Where We Actually Landed
The rehabilitation of fat in mainstream nutrition has been one of the more dramatic reversals in recent dietary science. Dietary guidelines now distinguish carefully between fat types: trans fats are unambiguously harmful and have been largely removed from the food supply; saturated fat remains a nuanced conversation where the replacement matters as much as the reduction; unsaturated fats — the kind in olive oil, avocados, nuts, and fatty fish — are not just acceptable but actively encouraged. The monolithic "fat is bad" claim that structured an era of eating has been retired, quietly and without anything approaching the public fanfare with which the original warning was issued.

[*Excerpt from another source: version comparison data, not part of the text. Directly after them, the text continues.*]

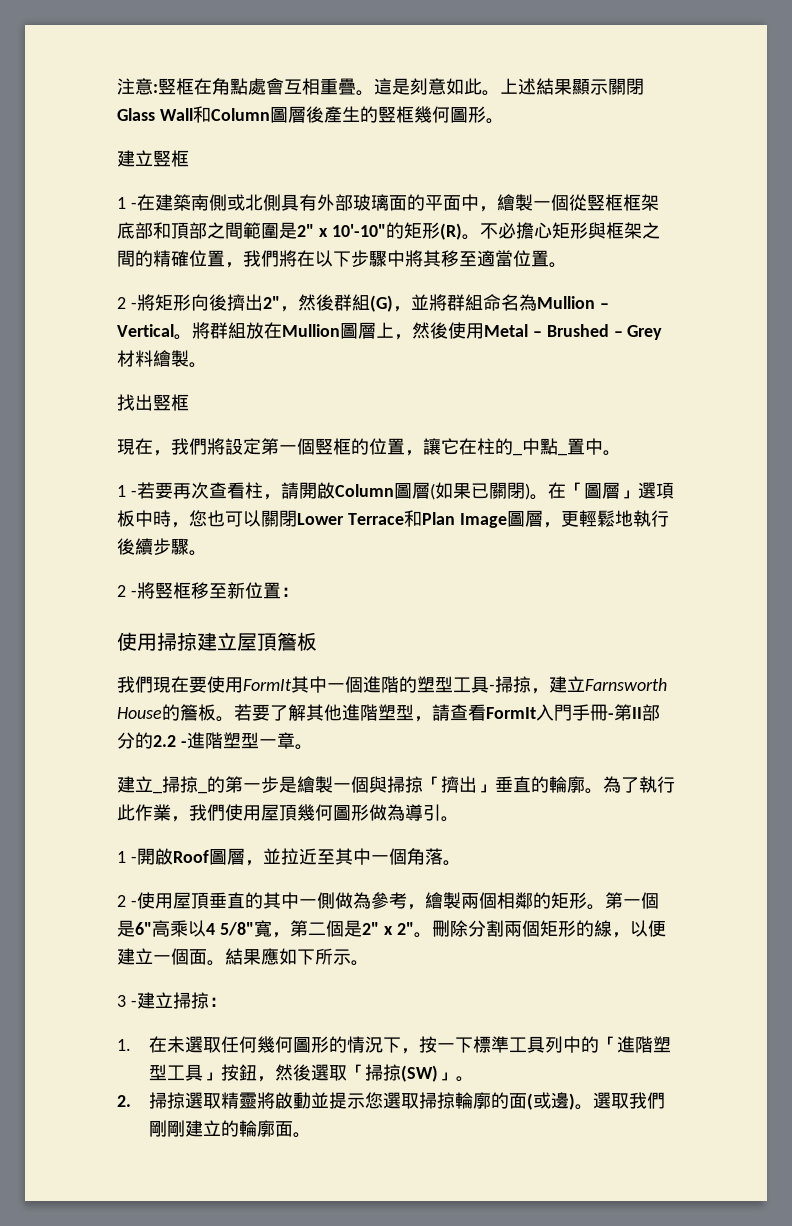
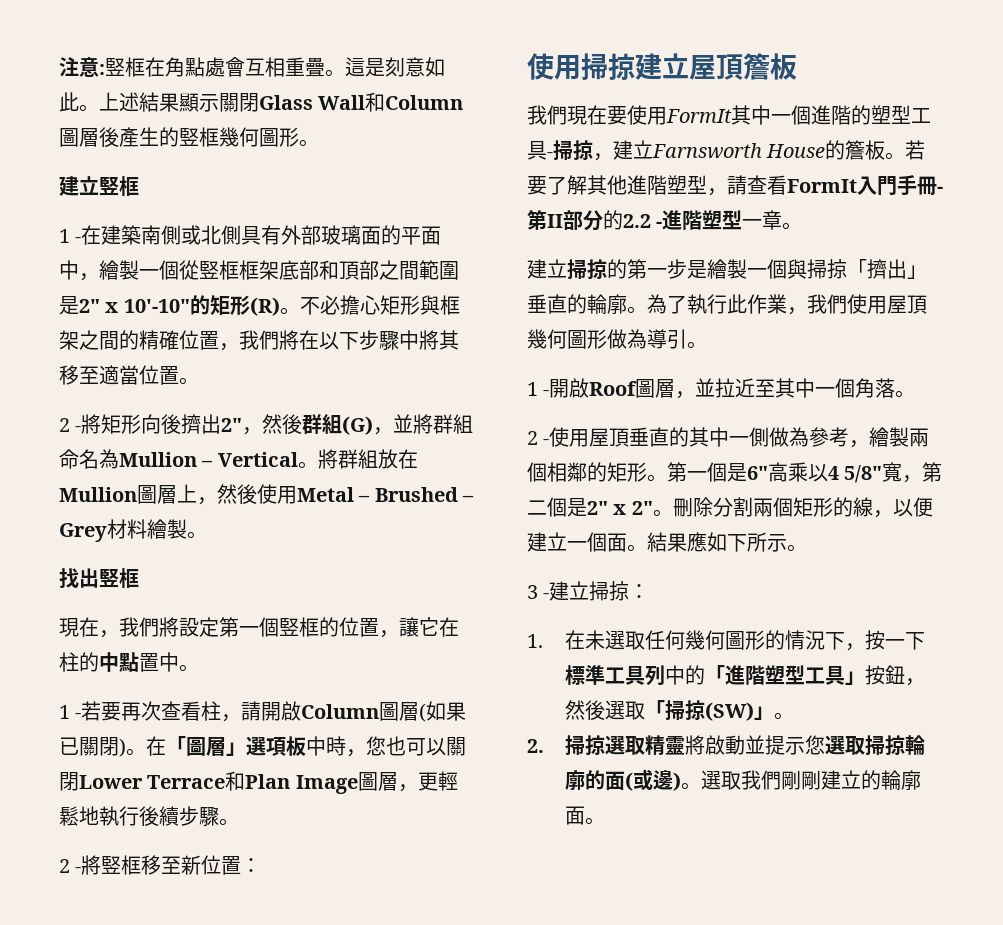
- 現在，我們將設定第一個竪框的位置，讓它在柱的_中點_置中。
+ 現在，我們將設定第一個竪框的位置，讓它在柱的中點置中。
- 建立_掃掠_的第一步是繪製一個與掃掠「擠出」垂直的輪廓。
+ 建立掃掠的第一步是繪製一個與掃掠「擠出」垂直的輪廓。

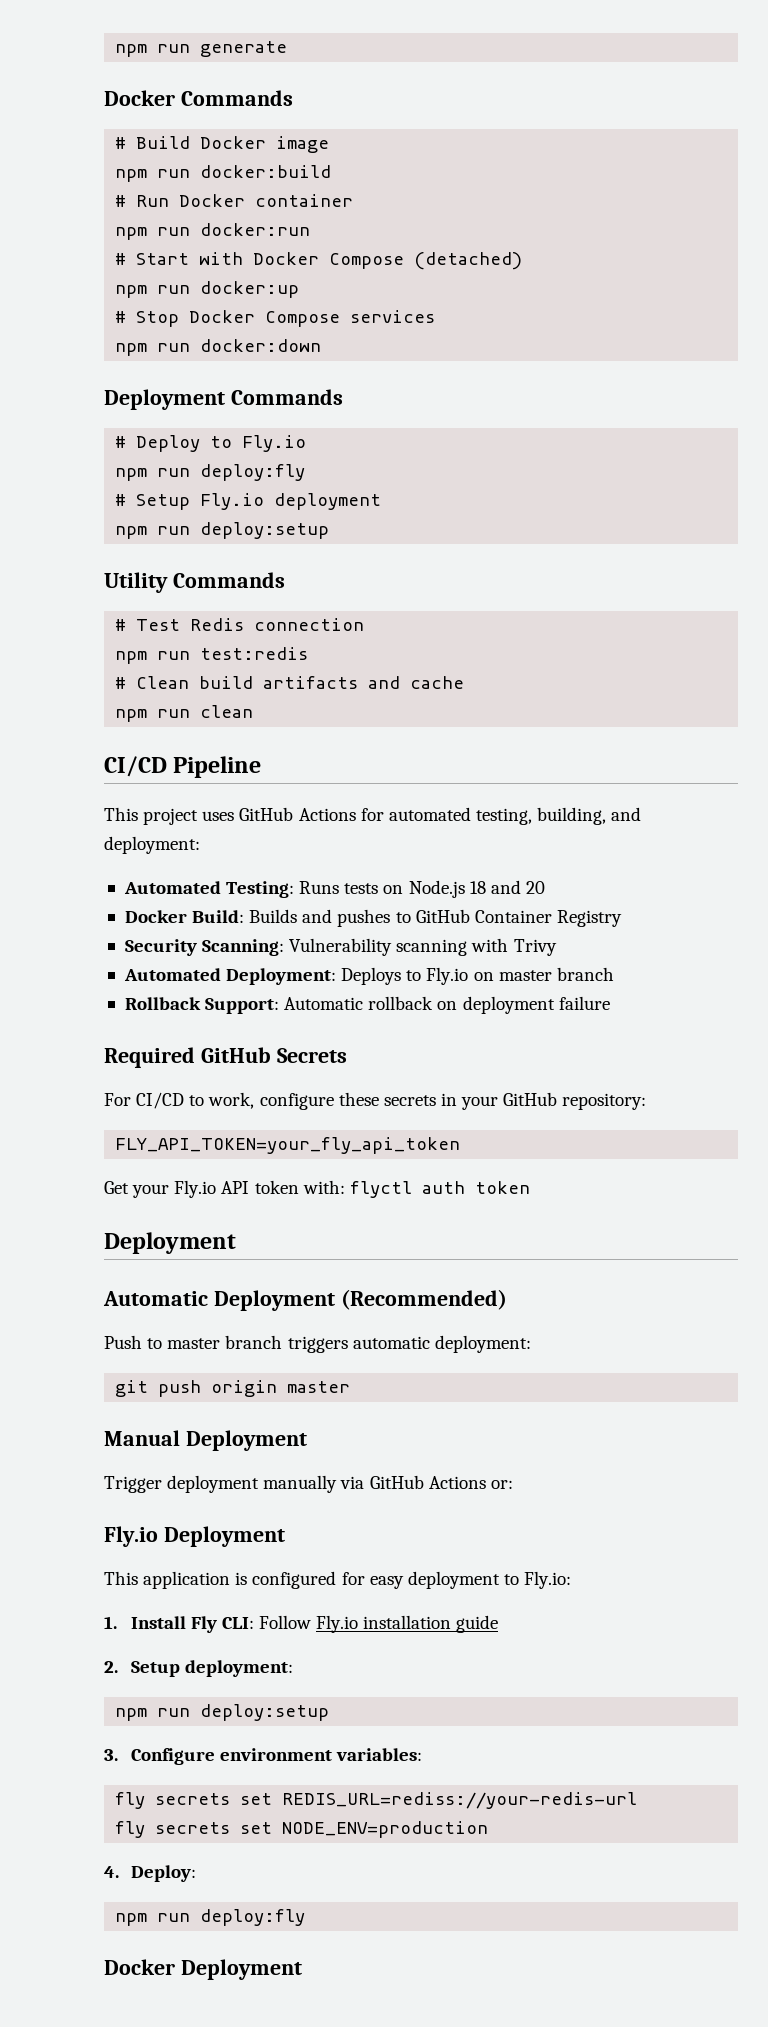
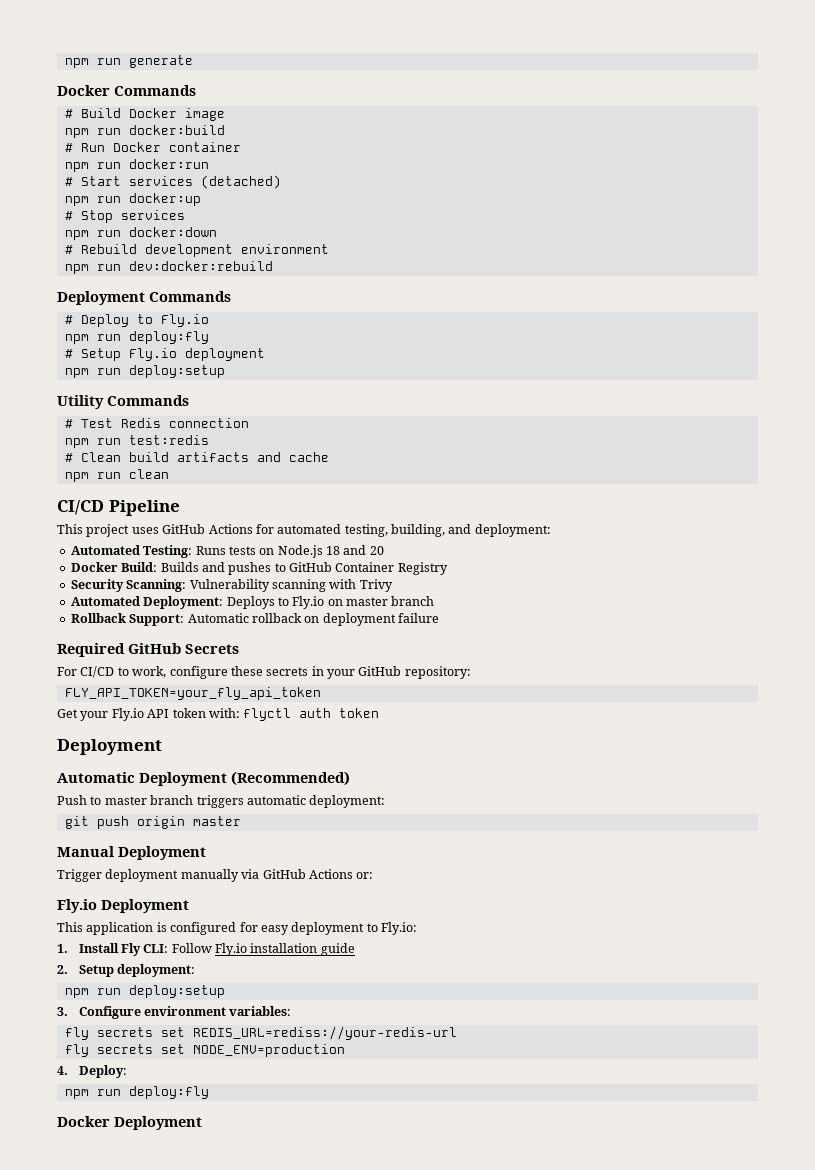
- # Start with Docker Compose (detached)
+ # Start services (detached)
- # Stop Docker Compose services
+ # Stop services
+ # Rebuild development environment
+ npm run dev:docker:rebuild

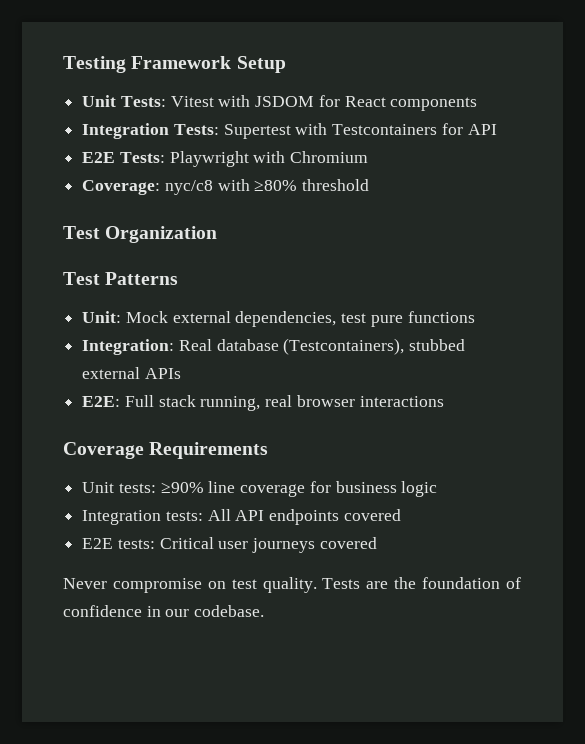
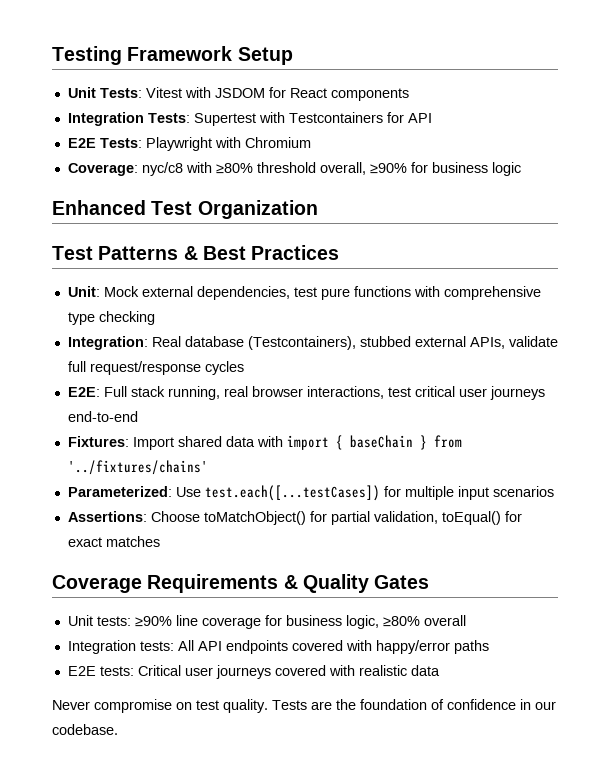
- Coverage: nyc/c8 with ≥80% threshold
- Test Organization
+ Coverage: nyc/c8 with ≥80% threshold overall, ≥90% for business logic
+ Enhanced Test Organization
- Test Patterns
+ Test Patterns & Best Practices
- Unit: Mock external dependencies, test pure functions
+ Unit: Mock external dependencies, test pure functions with comprehensive type checking
- Integration: Real database (Testcontainers), stubbed external APIs
+ Integration: Real database (Testcontainers), stubbed external APIs, validate full request/response cycles
- E2E: Full stack running, real browser interactions
+ E2E: Full stack running, real browser interactions, test critical user journeys end-to-end
+ Fixtures: Import shared data with import { baseChain } from '../fixtures/chains'
+ Parameterized: Use test.each([...testCases]) for multiple input scenarios
+ Assertions: Choose toMatchObject() for partial validation, toEqual() for exact matches
- Coverage Requirements
+ Coverage Requirements & Quality Gates
- Unit tests: ≥90% line coverage for business logic
+ Unit tests: ≥90% line coverage for business logic, ≥80% overall
- Integration tests: All API endpoints covered
+ Integration tests: All API endpoints covered with happy/error paths
- E2E tests: Critical user journeys covered
+ E2E tests: Critical user journeys covered with realistic data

What we're left with is a more complex, less convenient truth: fat is not the villain, refined carbohydrates are not innocent, and the human body does not respond to macronutrients in the simple, predictable, category-by-category way that made for clear public health messaging but turned out to be poor biology.
Rehabilitate Fat. Interrogate What Replaced It.
Full-fat dairy, avocado, olive oil, nuts, fatty fish — these are not dietary concessions. They are legitimate, evidence-supported foods that deliver satiety, fat-soluble vitamins, and flavour in a way that the low-fat alternatives they replaced never managed. The war on fat didn't make us leaner. It made us more dependent on sugar, and the food industry has been profiting from that dependency ever since.